Windows 10 sends extensive system and usage information to Microsoft and it’s hard for users to prevent it from doing so, according to a report from a German government body that appeared today. The report was released as part of a study of Windows 10 telemetry carried out by the German Federal Office for Information Security.
The German Federal Office for Information Security works on a security analysis of Windows 10, in which critical safety components of the operating system are investigated. Goal is to determine security risks of using Windows 10 and to provide recommendations on how to safely use the operating system.
The security analysis consists of several parts and in the first part the organization analyses how Windows 10 collects and sends telemetry data to Microsoft. This part has now been made public. The 63-page report provides an overview of components used by Windows 10 to collect data, and also how this data is processed. It also describes methods used to send the data Microsoft, as well as possible methods to monitor telemetry activities.
According to the analysis, Windows 10 telemetry by default has extensive capabilities to access system and usage information and to send it to Microsoft. While users can set different kinds of levels of how much telemetry data is collected, there is no setting to entirely disable collection of telemetry.
“Although users can set different telemetry levels, the telemetry service dynamically allocates existing telemetry sources to these levels on the fly. The service loads configuration data several times per hour,” the German Federal Office for Information Security writes.
Preventing the collection and transmission of telemetry data from Windows 10 to Microsoft is technically possible, but difficult for the average user to implement, according to the German Federal Office. In a separate document (PDF), the Federal Office explains how to prevent Windows 10 from sending data to Microsoft. However, this is clearly written for advanced users as it includes changing registry keys, setting up firewall rules and using proxies and DNS changes.
The government organization also notes that besides the operating system itself, also other Microsoft products on Windows 10 collect and sent telemetry to the software giant. This also happens when users have used the Windows 10 setting to allow the operating system to collect and sent as less telemetry data as possible.
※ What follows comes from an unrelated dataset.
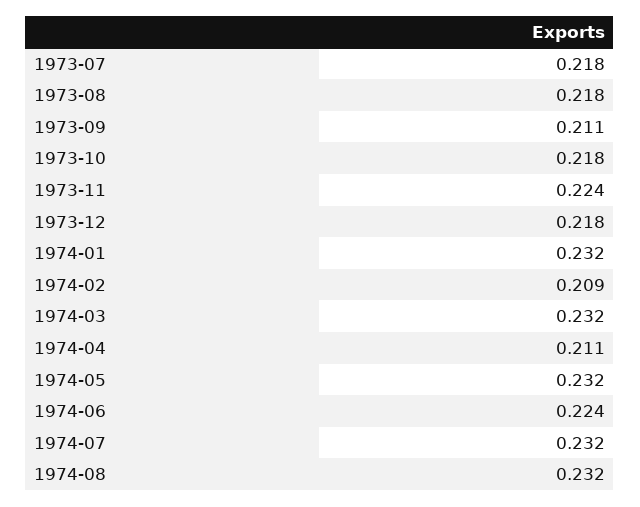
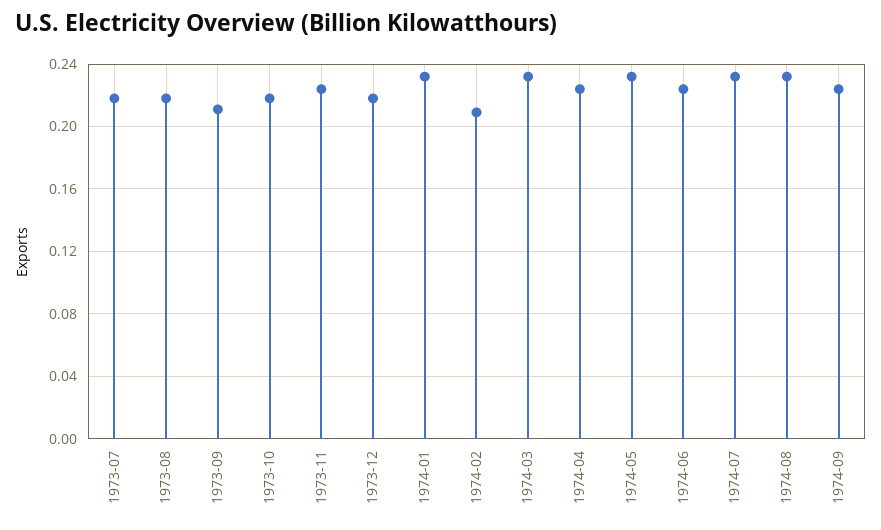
1974-04: 0.211 -> 0.225
1974-09: none -> 0.225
Besides these results, the German Federal Office for Information Security will also publish technical analysises on other Windows 10 components. These will include components such as Trusted Platform Module (TPM), VBS / DeviceGuard, Windows Powershell, the “Application Compatibility Infrastructure”, driver management and PatchGuard.
When all results are in, the German Federal Office for Information Security will provide recommendations on better securing Windows 10.